What the task requires =
For the records below, tally the lines that include the word "cols" and give only the tally.

Source data:
Content starts
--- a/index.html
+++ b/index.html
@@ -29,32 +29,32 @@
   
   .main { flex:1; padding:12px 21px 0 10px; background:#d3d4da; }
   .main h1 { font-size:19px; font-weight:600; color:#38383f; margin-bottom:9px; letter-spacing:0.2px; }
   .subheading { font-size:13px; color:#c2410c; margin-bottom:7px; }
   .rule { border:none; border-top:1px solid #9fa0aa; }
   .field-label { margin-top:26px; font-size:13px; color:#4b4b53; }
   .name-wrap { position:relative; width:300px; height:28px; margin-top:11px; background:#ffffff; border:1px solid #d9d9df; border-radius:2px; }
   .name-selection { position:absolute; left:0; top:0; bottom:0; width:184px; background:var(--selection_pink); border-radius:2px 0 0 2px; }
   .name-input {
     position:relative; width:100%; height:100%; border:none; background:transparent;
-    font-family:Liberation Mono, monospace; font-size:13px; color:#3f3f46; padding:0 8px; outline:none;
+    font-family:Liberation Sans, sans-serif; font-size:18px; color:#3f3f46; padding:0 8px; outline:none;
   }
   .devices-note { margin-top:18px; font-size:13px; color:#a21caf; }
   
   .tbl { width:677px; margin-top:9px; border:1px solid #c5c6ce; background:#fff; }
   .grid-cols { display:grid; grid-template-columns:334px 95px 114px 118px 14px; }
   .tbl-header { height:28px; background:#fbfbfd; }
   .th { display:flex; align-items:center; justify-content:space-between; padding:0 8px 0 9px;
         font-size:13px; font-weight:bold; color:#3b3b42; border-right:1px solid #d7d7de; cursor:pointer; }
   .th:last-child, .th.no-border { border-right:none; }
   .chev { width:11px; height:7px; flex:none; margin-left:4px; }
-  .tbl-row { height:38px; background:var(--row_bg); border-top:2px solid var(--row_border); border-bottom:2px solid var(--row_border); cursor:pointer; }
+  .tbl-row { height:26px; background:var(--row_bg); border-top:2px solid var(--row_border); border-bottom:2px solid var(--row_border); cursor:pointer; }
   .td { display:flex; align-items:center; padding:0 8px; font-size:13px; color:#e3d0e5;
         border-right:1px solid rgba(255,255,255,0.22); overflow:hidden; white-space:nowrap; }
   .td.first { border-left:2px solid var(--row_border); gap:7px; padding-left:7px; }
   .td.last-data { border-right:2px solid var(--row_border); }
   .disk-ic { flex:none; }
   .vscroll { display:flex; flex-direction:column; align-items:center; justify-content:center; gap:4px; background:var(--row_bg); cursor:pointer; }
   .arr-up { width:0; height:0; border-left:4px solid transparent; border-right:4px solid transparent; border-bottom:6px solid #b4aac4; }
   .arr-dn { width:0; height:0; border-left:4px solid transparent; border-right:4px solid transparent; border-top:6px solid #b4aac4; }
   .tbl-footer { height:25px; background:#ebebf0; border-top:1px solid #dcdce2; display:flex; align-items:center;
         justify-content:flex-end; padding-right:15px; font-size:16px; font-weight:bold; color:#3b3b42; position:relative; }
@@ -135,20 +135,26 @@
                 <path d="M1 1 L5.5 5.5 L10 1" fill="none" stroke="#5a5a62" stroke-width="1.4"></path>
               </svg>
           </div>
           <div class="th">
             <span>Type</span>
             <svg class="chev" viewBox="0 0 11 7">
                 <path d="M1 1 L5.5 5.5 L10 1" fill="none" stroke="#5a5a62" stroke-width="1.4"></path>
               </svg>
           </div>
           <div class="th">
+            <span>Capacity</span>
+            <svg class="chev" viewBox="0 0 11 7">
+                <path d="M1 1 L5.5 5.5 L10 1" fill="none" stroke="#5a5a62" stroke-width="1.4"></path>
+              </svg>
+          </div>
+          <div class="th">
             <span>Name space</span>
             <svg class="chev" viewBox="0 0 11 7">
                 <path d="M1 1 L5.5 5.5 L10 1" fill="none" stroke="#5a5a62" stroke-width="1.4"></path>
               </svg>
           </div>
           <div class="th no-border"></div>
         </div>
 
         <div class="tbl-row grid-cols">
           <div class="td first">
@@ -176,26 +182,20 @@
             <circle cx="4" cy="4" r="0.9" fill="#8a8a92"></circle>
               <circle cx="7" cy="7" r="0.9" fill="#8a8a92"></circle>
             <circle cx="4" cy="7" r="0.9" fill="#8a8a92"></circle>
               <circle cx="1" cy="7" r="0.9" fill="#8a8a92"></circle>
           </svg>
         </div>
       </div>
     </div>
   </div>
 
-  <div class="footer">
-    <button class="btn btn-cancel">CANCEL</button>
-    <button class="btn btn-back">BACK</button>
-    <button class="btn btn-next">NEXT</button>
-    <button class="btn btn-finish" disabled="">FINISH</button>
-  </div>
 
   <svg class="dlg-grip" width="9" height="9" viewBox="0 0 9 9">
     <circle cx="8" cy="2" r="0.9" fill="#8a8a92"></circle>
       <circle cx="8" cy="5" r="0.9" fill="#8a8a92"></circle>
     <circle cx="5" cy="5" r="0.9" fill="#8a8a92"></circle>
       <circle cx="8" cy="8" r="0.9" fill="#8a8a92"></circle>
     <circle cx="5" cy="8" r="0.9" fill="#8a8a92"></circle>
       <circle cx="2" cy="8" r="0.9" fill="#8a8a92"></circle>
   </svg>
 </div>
Content ends
Content starts
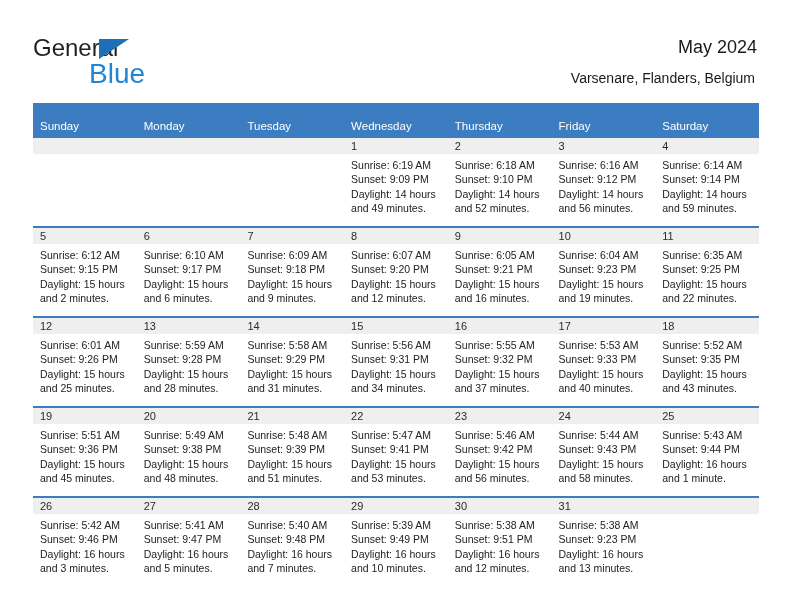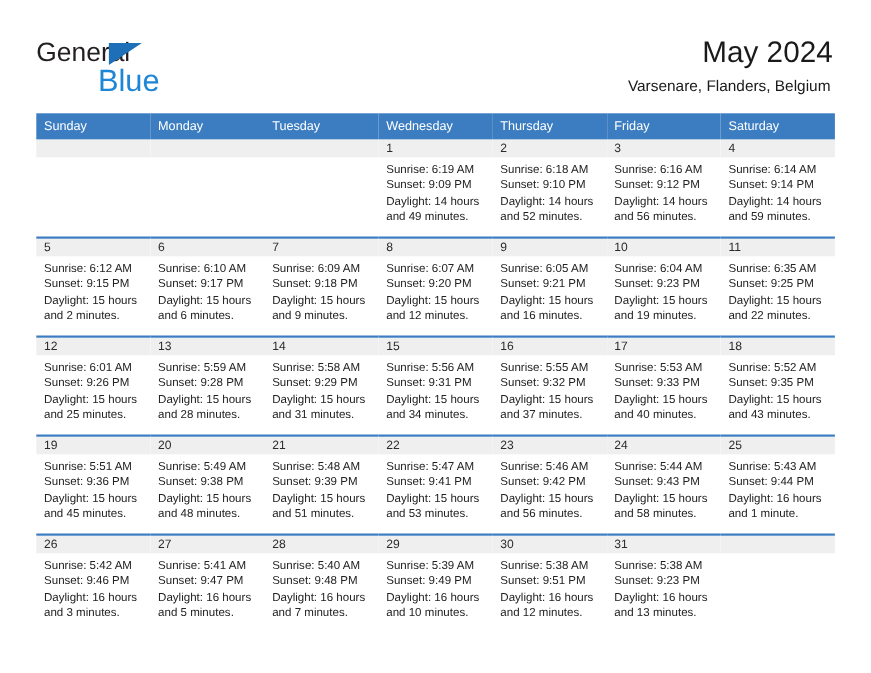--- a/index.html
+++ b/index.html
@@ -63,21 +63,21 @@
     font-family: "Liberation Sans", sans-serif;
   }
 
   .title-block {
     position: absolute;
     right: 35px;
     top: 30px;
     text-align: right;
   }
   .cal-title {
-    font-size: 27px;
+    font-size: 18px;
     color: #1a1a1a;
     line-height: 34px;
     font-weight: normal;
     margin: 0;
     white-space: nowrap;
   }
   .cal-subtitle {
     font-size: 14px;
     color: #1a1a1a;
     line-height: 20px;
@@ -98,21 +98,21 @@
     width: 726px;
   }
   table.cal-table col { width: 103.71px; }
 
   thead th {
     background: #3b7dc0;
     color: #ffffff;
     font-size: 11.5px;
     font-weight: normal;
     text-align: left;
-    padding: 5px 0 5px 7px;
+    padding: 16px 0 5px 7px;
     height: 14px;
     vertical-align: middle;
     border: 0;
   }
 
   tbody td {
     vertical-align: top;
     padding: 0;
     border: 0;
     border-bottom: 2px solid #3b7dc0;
Content ends
Content starts
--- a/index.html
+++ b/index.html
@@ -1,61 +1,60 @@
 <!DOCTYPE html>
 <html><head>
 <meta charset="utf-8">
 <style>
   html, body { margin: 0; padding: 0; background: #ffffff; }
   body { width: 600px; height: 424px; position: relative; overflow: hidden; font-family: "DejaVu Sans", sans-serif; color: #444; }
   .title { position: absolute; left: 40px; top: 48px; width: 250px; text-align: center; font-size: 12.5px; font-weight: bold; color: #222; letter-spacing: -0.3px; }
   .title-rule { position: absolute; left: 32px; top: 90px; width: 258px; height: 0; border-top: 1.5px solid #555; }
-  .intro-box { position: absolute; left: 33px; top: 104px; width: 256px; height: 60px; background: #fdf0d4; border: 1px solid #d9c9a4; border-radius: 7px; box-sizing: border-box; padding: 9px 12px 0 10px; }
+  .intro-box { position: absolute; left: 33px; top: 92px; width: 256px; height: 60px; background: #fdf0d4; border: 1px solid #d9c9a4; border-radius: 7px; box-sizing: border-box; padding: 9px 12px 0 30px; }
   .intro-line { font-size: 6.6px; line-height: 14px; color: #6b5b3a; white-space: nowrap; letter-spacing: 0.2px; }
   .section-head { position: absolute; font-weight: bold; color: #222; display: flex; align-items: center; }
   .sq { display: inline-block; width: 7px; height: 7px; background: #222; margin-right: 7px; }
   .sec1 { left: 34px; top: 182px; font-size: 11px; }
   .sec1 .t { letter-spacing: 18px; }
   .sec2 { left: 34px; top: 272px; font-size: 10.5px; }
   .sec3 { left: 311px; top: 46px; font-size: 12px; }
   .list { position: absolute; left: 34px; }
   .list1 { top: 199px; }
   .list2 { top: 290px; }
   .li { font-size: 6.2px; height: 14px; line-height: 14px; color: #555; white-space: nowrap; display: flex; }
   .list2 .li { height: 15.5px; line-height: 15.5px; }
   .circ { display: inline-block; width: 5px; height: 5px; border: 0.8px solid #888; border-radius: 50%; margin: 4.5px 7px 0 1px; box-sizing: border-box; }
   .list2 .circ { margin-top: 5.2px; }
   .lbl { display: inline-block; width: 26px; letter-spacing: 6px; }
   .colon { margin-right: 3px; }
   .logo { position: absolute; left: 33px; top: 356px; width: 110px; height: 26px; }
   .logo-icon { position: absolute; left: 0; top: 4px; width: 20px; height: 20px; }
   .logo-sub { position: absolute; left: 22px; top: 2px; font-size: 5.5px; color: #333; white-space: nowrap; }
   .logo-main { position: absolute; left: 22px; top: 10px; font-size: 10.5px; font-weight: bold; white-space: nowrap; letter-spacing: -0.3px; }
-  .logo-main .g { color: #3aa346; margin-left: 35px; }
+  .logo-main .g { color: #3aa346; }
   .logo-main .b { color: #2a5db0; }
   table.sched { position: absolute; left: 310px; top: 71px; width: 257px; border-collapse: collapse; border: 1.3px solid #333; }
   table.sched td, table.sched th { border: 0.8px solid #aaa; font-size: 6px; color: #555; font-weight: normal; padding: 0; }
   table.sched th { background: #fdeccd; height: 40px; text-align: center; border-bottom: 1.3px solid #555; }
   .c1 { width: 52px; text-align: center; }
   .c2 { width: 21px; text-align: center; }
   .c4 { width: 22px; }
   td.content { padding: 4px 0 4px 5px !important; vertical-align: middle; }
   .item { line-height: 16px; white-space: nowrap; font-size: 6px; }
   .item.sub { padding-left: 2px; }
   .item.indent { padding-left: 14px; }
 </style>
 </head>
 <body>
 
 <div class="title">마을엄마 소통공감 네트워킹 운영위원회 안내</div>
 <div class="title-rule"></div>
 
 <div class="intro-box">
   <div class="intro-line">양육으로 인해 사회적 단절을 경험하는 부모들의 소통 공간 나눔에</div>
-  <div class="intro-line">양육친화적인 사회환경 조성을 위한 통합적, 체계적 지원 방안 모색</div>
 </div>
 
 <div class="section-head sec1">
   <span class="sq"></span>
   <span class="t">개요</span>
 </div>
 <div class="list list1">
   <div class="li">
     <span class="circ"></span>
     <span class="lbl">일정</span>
Content ends
Result of the exercise =
2